How can I make a dictionary that marks itself when it's modified?

Bengt Richter bokr at oz.net
Thu Jan 12 17:18:01 EST 2006


On Thu, 12 Jan 2006 18:28:54 +0000, Steve Holden <steve at holdenweb.com> wrote:

>garabik-news-2005-05 at kassiopeia.juls.savba.sk wrote:
>> sandravandale at yahoo.com wrote:
>> 
>>>It's important that I can read the contents of the dict without
>>>flagging it as modified, but I want it to set the flag the moment I add
>>>a new element or alter an existing one (the values in the dict are
>>>mutable), this is what makes it difficult.

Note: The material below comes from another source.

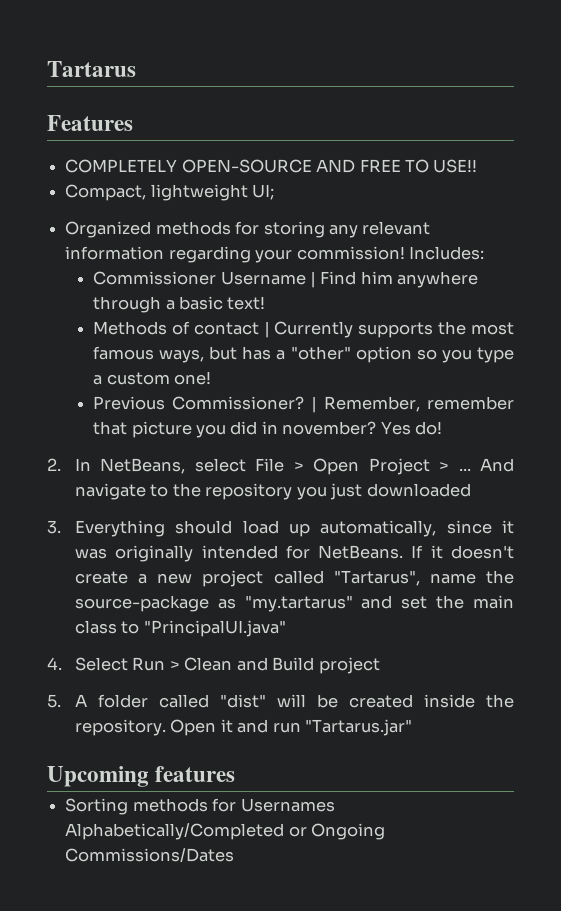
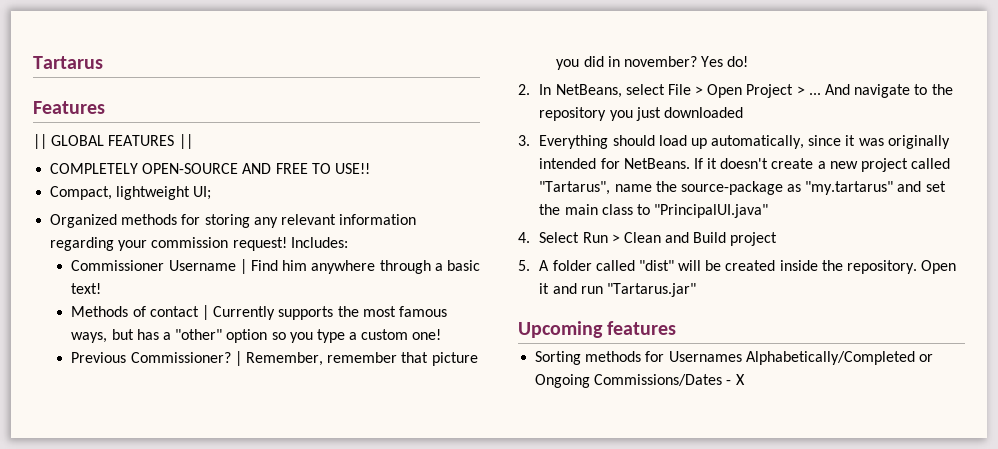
(133, 123) none -> [33,134,193,149] // || GLOBAL FEATURES ||
[296,246,405,260] commission! -> [151,237,287,251] commission request!
(235, 855) none -> [726,374,745,385] - X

Because the values are
>>>mutable I don't think you can tell the difference between a read and a
>>>write without making some sort of wrapper around them.
>>>
>>>Still, I'd love to hear how you guys would do it.
>> 
>> 
>> if the dictionary is small and speed not important, you can wrap it 
>> in a class catching __getitem__ and __setitem__ and testing
>> if repr(self) changes.
>> 
>> 
>d = {1: [a, b],
>      2: [b, c]}
>
>d[1][0] = 3
>
>How would this work? __getitem__() will be called once, to get a 
>reference to the list, and so there's no opportunity to compare the 
>'before' and 'after' repr() values.
>
You are right, but OTOH the OP speaks of a "flagging" the dict as modified.
If she made e.g., "modified" a property of the dict subclass, then
retrieving the the "modified" "flag" could dynamically check current state repr
vs some prior state repr. Then the question becomes "modified w.r.t. what prior state?"

This lets the OP ask at any time whether the dict is/has_been modified, but it's not a basis
for e.g., a modification-event callback registry or such.